Editor's note: It's important to master the pilot mentality. President Obama is attempting to "sell" health care reform rather than "market it" to the American public.

Trying to go system wide immediately is a recipe for disaster. Inevitably, this will lead to a series of costly corrective actions if enacted. We believe most non-piloted decisions always have to be bailed out.


Peter F. Drucker identified a major failing of many public administrations: They tend not to experiment...they jump the testing stage.

He called this one of the most common errors in government administration. Said Drucker, tongue-in-cheek: "Whatever you do, do it on a grand scale at the first try. Otherwise, God forbid, you might learn how to do it differently."

Piloting: Look Before You Leap!

In technical and product innovation, Drucker observed, we sometimes skip the pilot-plant stage. This usually causes great problems. But at least a model is built that can simulate what's likely to happen under varying conditions.

It appears that the Obama administration is going from idea into full-scale operation in a variety of areas. Drucker emphasized and reemphasized the need for the pilot stage.

When you omit the pilot stage and go from concept to the full-scale, even tiny and easily correctable flaws will be overlooked. And these flaws can ultimately destroy well-intentioned projects.

Fact vs. Fiction

Many "theories" of the administration are speculative and totally untried. With respect to health care, there is not one shred of empirical evidence that the proposed solutions of the government to reduce health-care costs and improve quality will work.
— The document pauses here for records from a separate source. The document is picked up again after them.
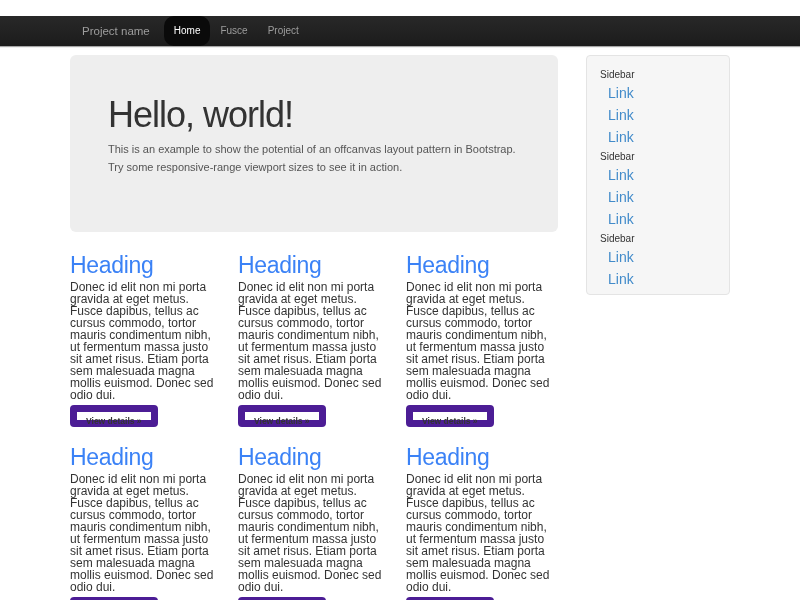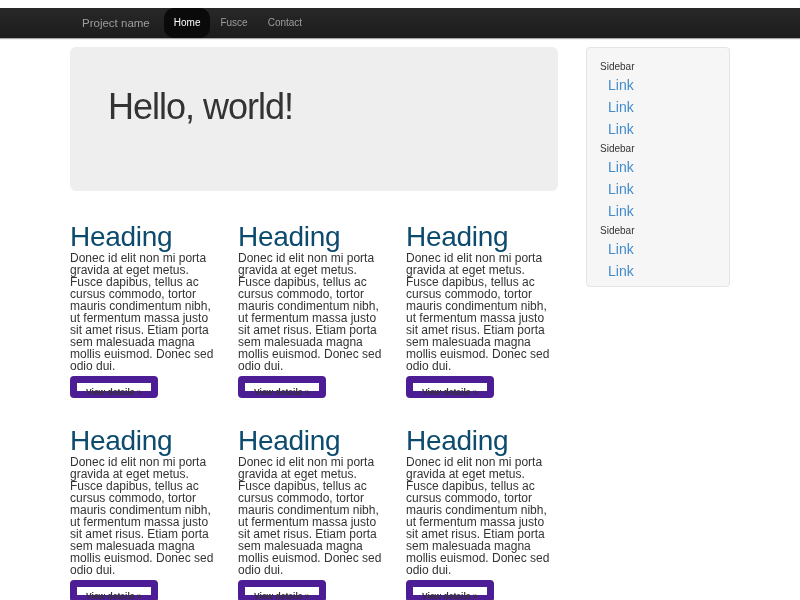--- a/index.html
+++ b/index.html
@@ -17,7 +17,7 @@
     background: linear-gradient(#282828, #1c1c1c);
     box-shadow: 0 1px 1px rgba(0,0,0,0.35);
   }
-  .nav-inner { width: 660px; margin: 8px auto; display: flex; align-items: stretch; height: 30px; }
+  .nav-inner { width: 660px; margin: 16px auto; display: flex; align-items: stretch; height: 30px; }
   .brand {
     color: #9d9d9d; font-size: 11.5px; line-height: 30px;
     padding: 0 12px; text-decoration: none; white-space: nowrap;

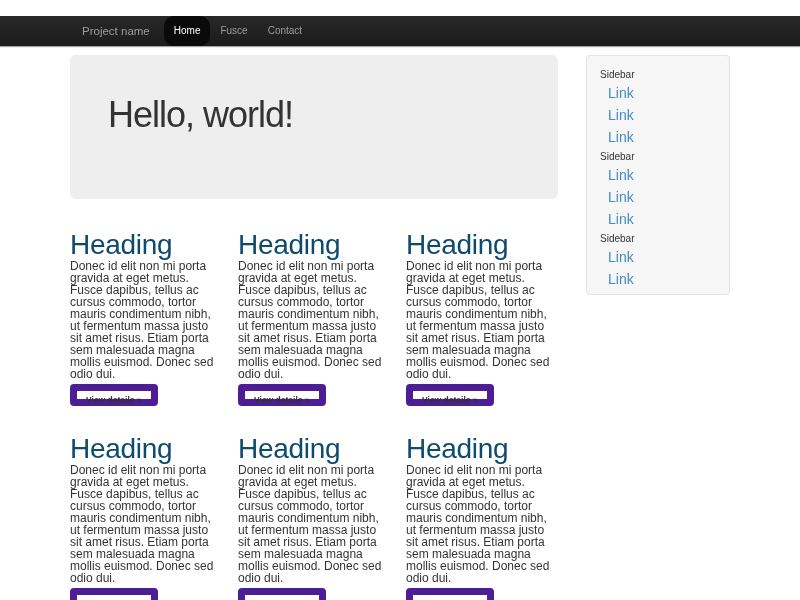--- a/index.html
+++ b/index.html
@@ -105,7 +105,7 @@
 
         <a href="#" class="nav-item">Fusce</a>
 
-        <a href="#" class="nav-item">Contact</a>
+        <a href="#" class="nav-item">Project</a>
 
     </nav>
   </div>

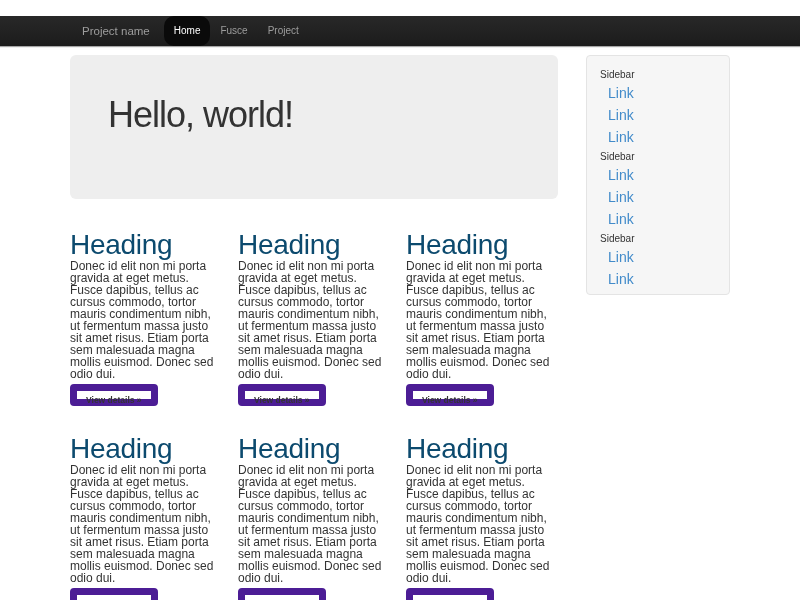--- a/index.html
+++ b/index.html
@@ -37,7 +37,7 @@
   
   .jumbotron {
     background: #eeeeee; border-radius: 6px;
-    height: 144px; padding: 40px 38px 0 38px;
+    height: 177px; padding: 40px 38px 0 38px;
   }
   .jumbotron h1 {
     margin: 0; font-size: 36px; line-height: 40px; font-weight: 500;

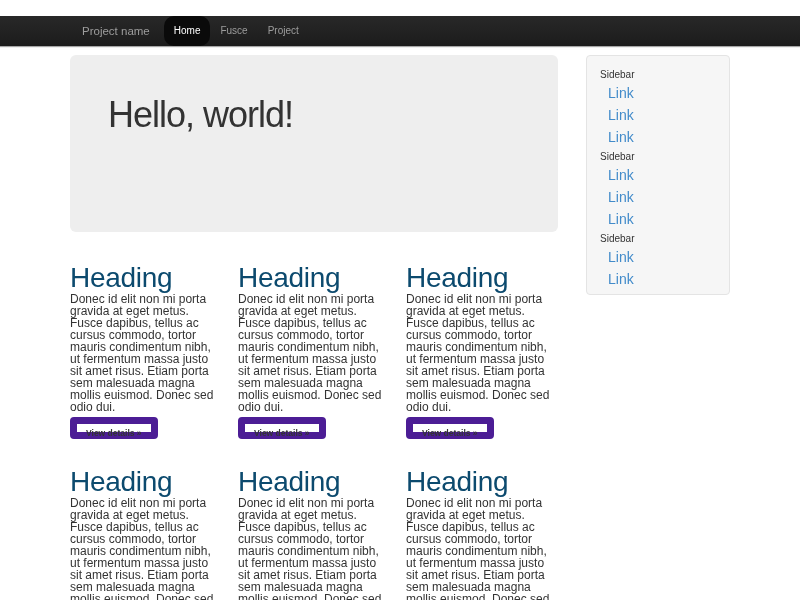--- a/index.html
+++ b/index.html
@@ -117,6 +117,7 @@
     <div class="content">
       <section class="jumbotron">
         <h1>Hello, world!</h1>
+        <p>This is an example to show the potential of an offcanvas layout pattern in Bootstrap. Try some responsive-range viewport sizes to see it in action.</p>
       </section>
 
       <div class="tiles">

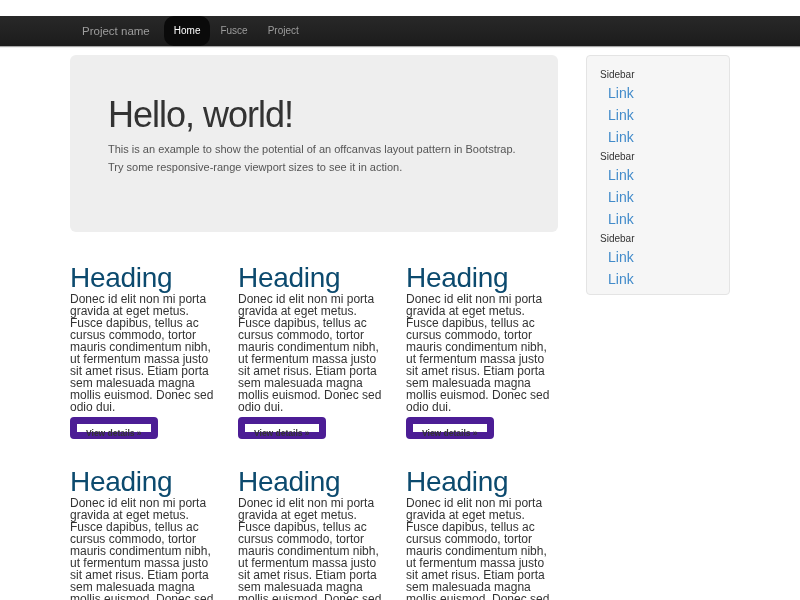--- a/index.html
+++ b/index.html
@@ -54,8 +54,8 @@
     column-gap: 16px; row-gap: 17px; margin-top: 21px;
   }
   .tile h2 {
-    margin: 12px 0 3px 0; font-size: 28px; line-height: 25px;
-    font-weight: 500; color: #0c4a6e; letter-spacing: -0.3px;
+    margin: 0 0 3px 0; font-size: 23px; line-height: 25px;
+    font-weight: 500; color: #3b82f6; letter-spacing: -0.3px;
   }
   .tile p {
     margin: 0 0 4px 0; font-size: 12px; line-height: 12px;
Perhaps our fears about health care reform can be best summed up by the closing paragraph in a recent Wall Street Journal op-ed article titled: "Fact-Checking the President on Health Insurance."

The article was written by Scott Harrington, a professor of health-care management and insurance and risk management at the University of Pennsylvania's Wharton School.

"Responsible reform requires careful analysis of the underlying causes of problems in health insurance and informed debate over the benefits and costs of targeted remedies."

We believe, as does Harrington, the administration is offering prescriptions that won't cure the problem. Indeed, it may make it worse.

But—and this is a big but—regardless of the correctness of the government's proposed remedy, the objective should not be to "sell" it to the American public. It should be to prove it works before committing our nation to a 1.5 trillion dollar, if not more, speculation.

To have a chance of success, "successful application always demands adaptation, cutting, fitting, trying, balancing."

To reiterate: In industry we learned long ago that we are going to be in trouble if we jump the pilot stage. The Obama administration must learn that this is just as true for government projects and programs.

Neither studies nor polling nor computer modeling are substitutes for the test of reality. Everything new must be tested on a small-scale, that is, it needs to be piloted.